╔══
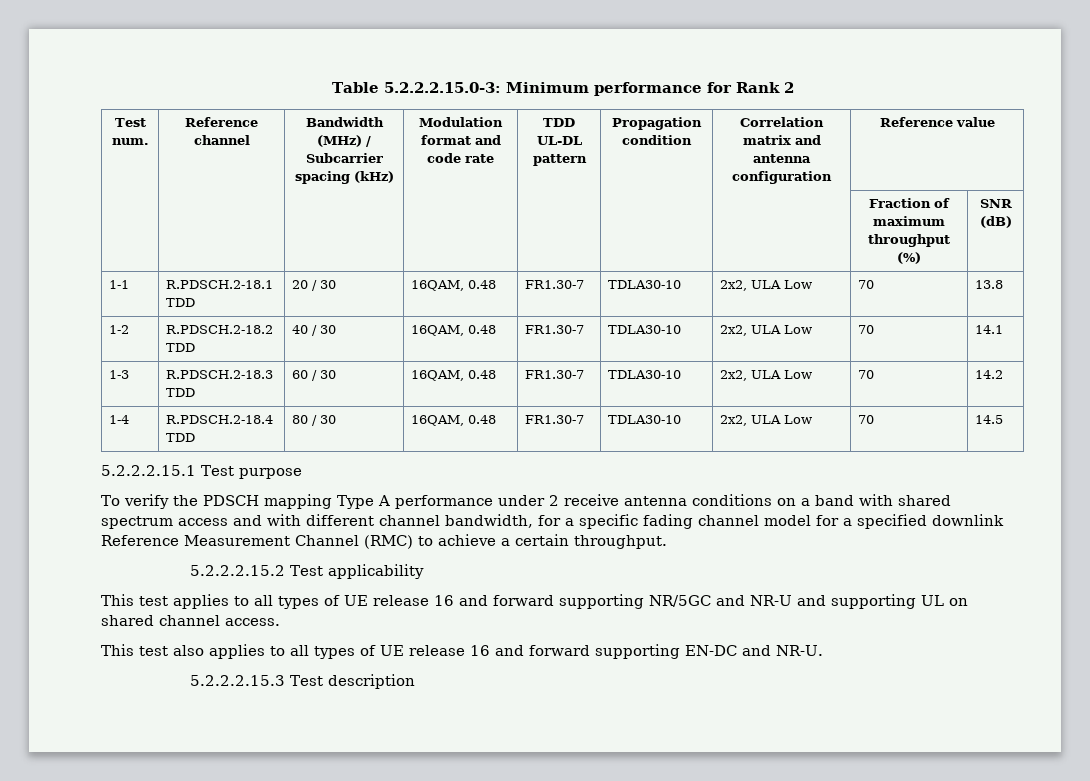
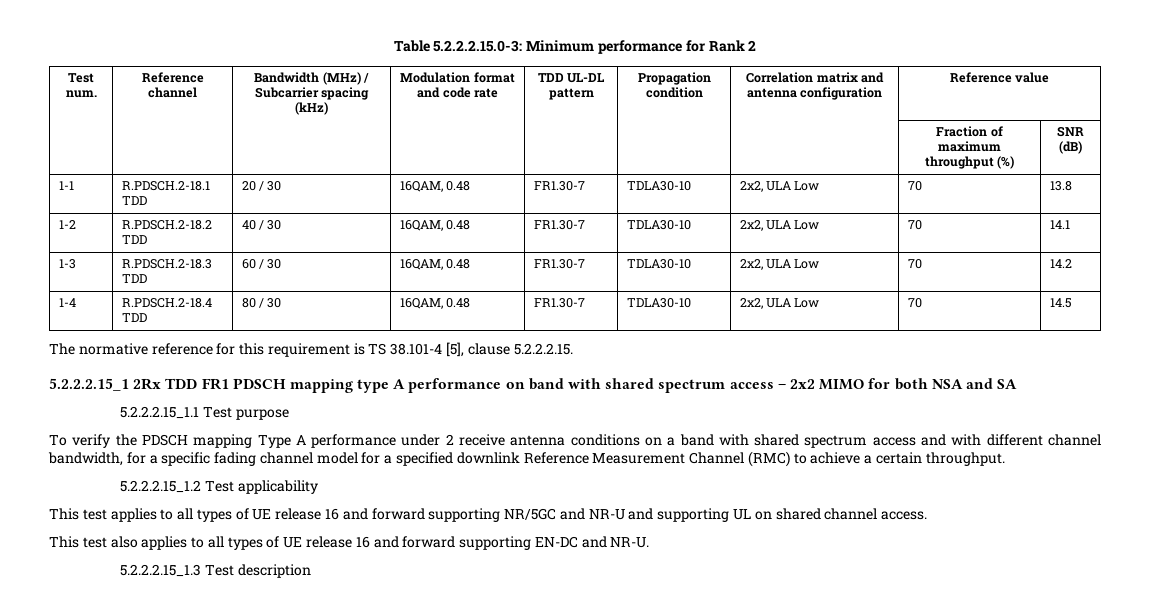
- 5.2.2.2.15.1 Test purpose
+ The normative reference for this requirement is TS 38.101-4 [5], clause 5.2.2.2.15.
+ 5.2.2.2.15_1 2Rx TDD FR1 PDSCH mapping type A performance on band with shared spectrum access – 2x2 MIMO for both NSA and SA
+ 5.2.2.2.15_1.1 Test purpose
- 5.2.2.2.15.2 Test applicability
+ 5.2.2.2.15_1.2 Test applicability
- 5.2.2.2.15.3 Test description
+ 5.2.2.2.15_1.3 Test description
╚══
_Problem_. Print all the material above exactly, and drop the images.

_Solution to the problem_.
- 5.2.2.2.15.1 Test purpose
+ The normative reference for this requirement is TS 38.101-4 [5], clause 5.2.2.2.15.
+ 5.2.2.2.15_1 2Rx TDD FR1 PDSCH mapping type A performance on band with shared spectrum access – 2x2 MIMO for both NSA and SA
+ 5.2.2.2.15_1.1 Test purpose
- 5.2.2.2.15.2 Test applicability
+ 5.2.2.2.15_1.2 Test applicability
- 5.2.2.2.15.3 Test description
+ 5.2.2.2.15_1.3 Test description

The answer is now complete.